Un hermoso cuento ilustra las diversas etapas de este lento y bello proceso de humanización y de aprendizaje de la misericordia: “Cuentan las viejas crónicas que, en tiempos de las cruzadas, había en Normandía un monasterio dirigido por una abadesa de gran sabiduría. Más de cien monjas vivían en él entregadas a la oración, el trabajo y el servicio a Dios. Un día, el obispo del lugar  acudió al monasterio a pedir a la abadesa que destinara a una de sus monjas a predicar en la comarca. La abadesa reunió a su Consejo y, después de larga reflexión y consulta, decidió preparar para tan noble misión a la hermana Clara, una joven novicia llena de virtud, de inteligencia y de otras singulares cualidades. La madre abadesa la envió a estudiar, y la hermana Clara pasó largos años en la biblioteca del monasterio y fue discípula aventajada de los mejores profesores de la época. Cuando regresó, todas las monjas alabaron su erudición y la maestría de su discurso.

Fue a arrodillarse ante la abadesa y le preguntó con avidez: –¿Ya puedo ir a predicar, reverenda madre? La anciana abadesa la miró a lo profundo de sus ojos y le pareció descubrir que en la mente de la hermana Clara había más respuestas que preguntas. –Todavía no –le dijo– y la envió a trabajar en la huerta. Allí estuvo de sol a sol por varios meses, soportando las heladas del invierno y los calores sofocantes del verano. Arrancó piedras y zarzas, cuidó con esmero cada una de las cepas de la viña, aprendió a esperar el crecimiento de las semillas y a reconocer, por la subida de la savia, el momento oportuno de podar los frutales. Adquirió otra clase de sabiduría; pero aún no era suficiente.

La madre abadesa la envió a la portería. Día a día escuchó las súplicas de los mendigos que acudían a pedir un plato de comida, y las quejas de los campesinos explotados por el señor del castillo. Su corazón ardía en ansias de justicia.
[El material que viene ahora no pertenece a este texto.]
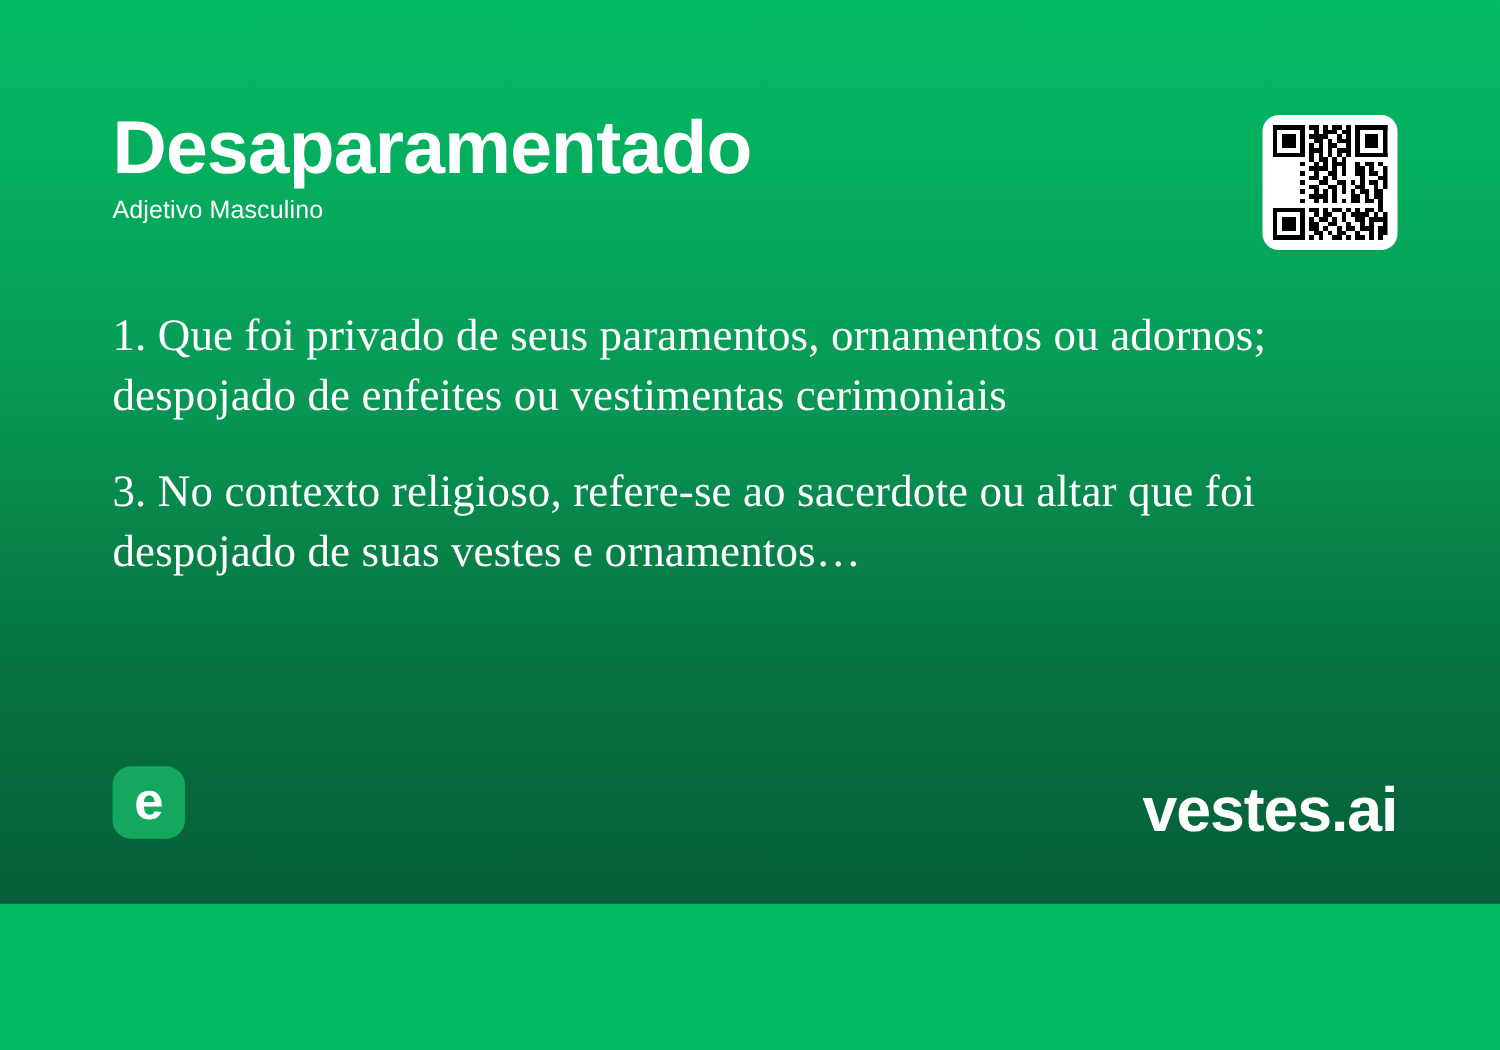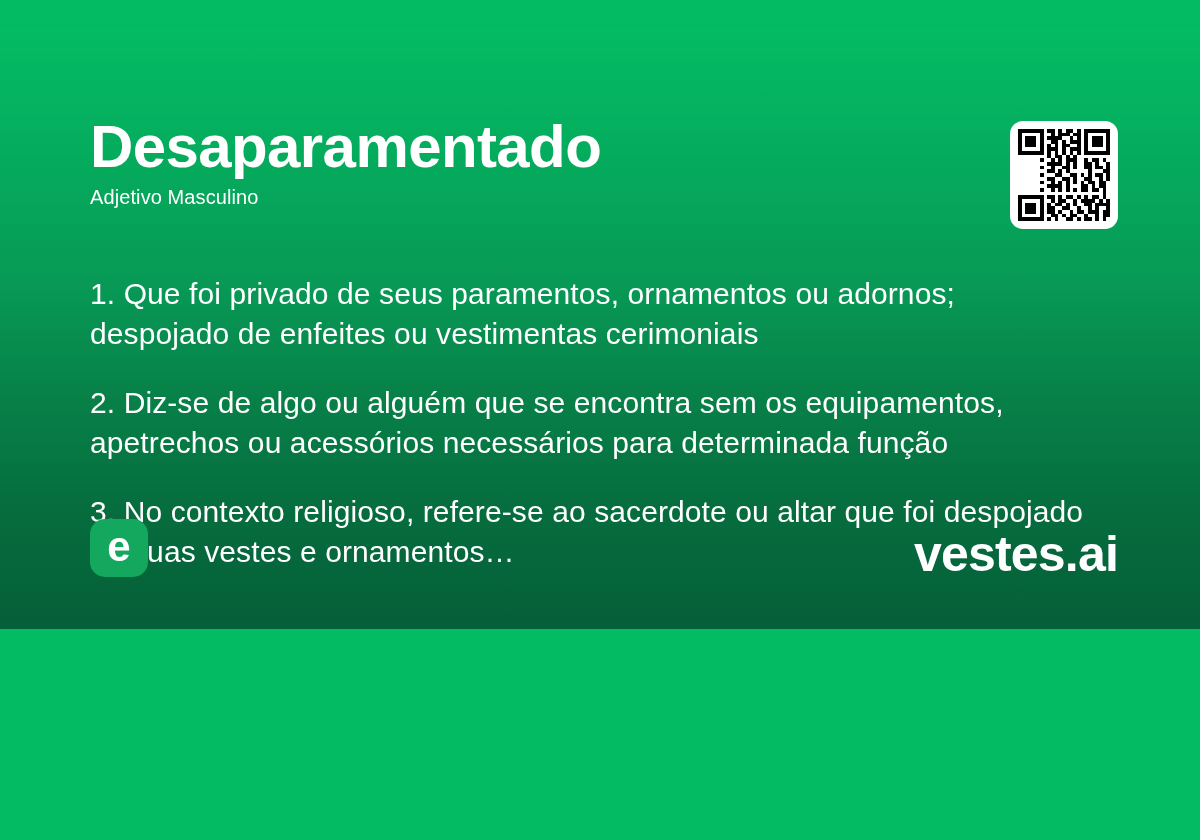--- a/index.html
+++ b/index.html
@@ -17,7 +17,7 @@
   .card {
     position: relative;
     width: 1200px;
-    height: 600px;
+    height: 723px;
     box-sizing: border-box;
     background: linear-gradient(180deg,
         #03bc63 0%,
@@ -27,7 +27,6 @@
         #066d3e 80%,
         #055f38 100%);
     overflow: hidden;
-    margin-top: 29px;
   }
 
   

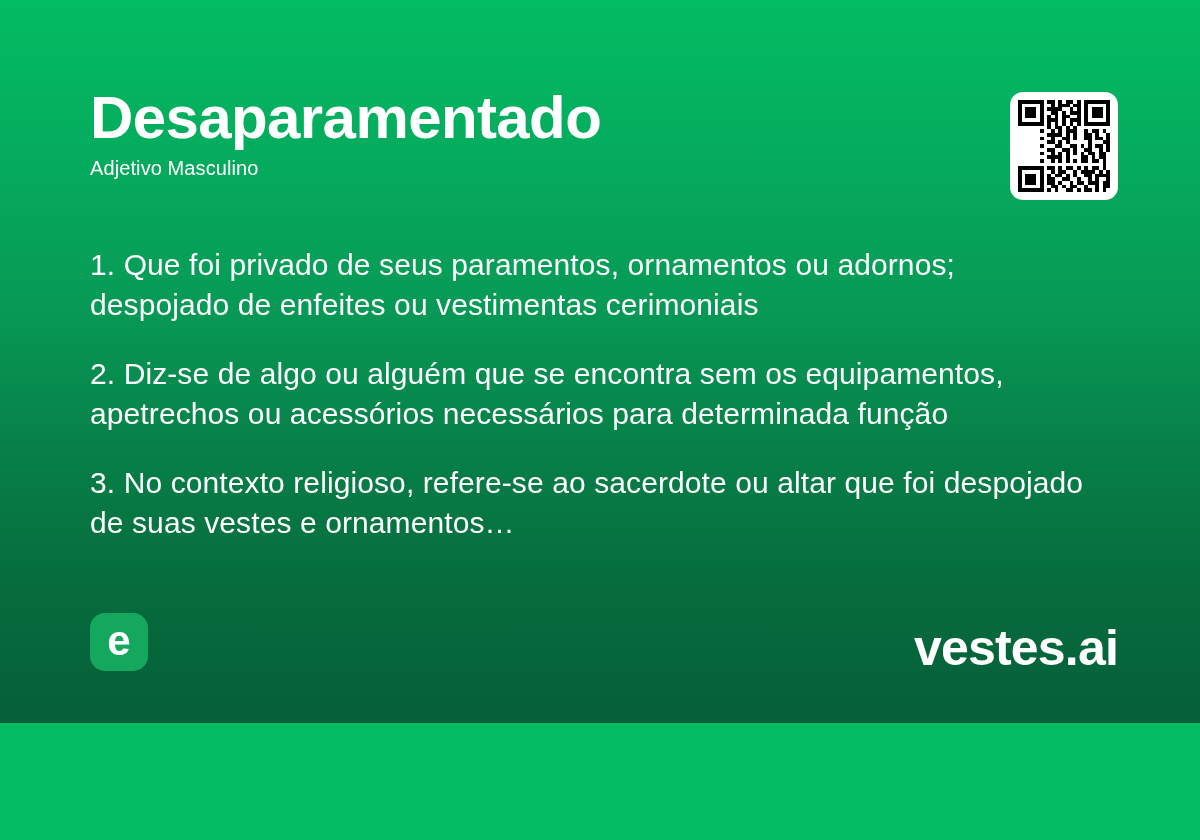--- a/index.html
+++ b/index.html
@@ -82,11 +82,12 @@
   }
   .definition {
     color: #ffffff;
-    font-size: 30px;
+    font-size: 36px;
     font-weight: normal;
     line-height: 1.32;
     margin: 0 0 30px 0;
     letter-spacing: 0.1px;
+    font-family: Liberation Serif, serif;
   }
   .definition:last-child { margin-bottom: 0; }
 

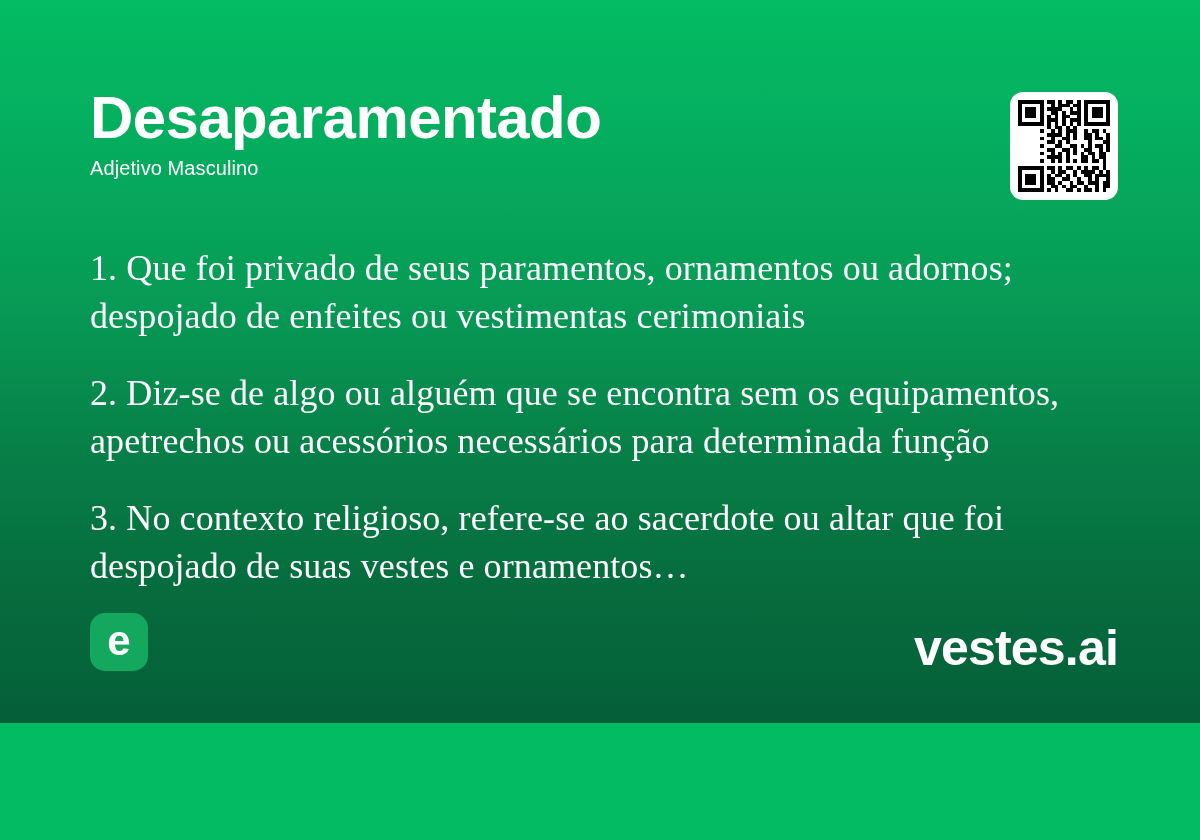--- a/index.html
+++ b/index.html
@@ -300,7 +300,6 @@
 
   <div class="definitions">
     <p class="definition">1. Que foi privado de seus paramentos, ornamentos ou adornos; despojado de enfeites ou vestimentas cerimoniais</p>
-    <p class="definition">2. Diz-se de algo ou alguém que se encontra sem os equipamentos, apetrechos ou acessórios necessários para determinada função</p>
     <p class="definition">3. No contexto religioso, refere-se ao sacerdote ou altar que foi despojado de suas vestes e ornamentos…</p>
   </div>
Pero la madre abadesa consideró que todavía no estaba lista. La envió entonces a recorrer los caminos con una familia de saltinbanquis. Vivía en el carromato, les ayudaba a montar su tablado en las plazas de los pueblos, comía moras y fresas silvestres, y a veces tenía que dormir al raso, bajo las estrellas. Aprendió a contar adivinanzas y chistes, a hacer títeres, y a recitar romances y poemas como los juglares.

Cuando regresó al monasterio, llevaba consigo canciones en los labios y se reía como los niños.

-¿Puedo ir ya a predicar, madre?

-Aún no, hija mía. Vaya a orar.

La hermana Clara pasó largo tiempo en una solitaria ermita en el monte. Cuando volvió, llevaba el alma transfigurada y llena de silencio.

-¿Ha llegado ya el momento?

No, todavía no había llegado. Se había declarado una epidemia de peste, y la hermana Clara fue enviada a cuidar de los apestados. Veló durante noches enteras a los enfermos, lloró amargamente al enterrar a muchos de ellos, y se sumergió en el misterio de la vida y de la muerte.

Cuando se debilitó la peste, ella misma cayó enferma de tristeza y de agotamiento y fue cuidada por una familia de la aldea. Aprendió a ser débil y a sentirse pequeña, se dejó querer y ayudar y recobró la paz.

Cuando regresó al monasterio, la Madre abadesa la miró con cariño y la encontró más humana y vulnerable. Tenía la mirada serena y el corazón lleno de rostros y de nombres.

-Ahora sí, hija mía, ahora sí.

La acompañó hasta el gran portón del monasterio, y allí la bendijo imponiéndole las manos. Y mientras las campanas tocaban el Angelus, la hermana Clara echó a andar hacia el valle para anunciar allí el santo Evangelio”.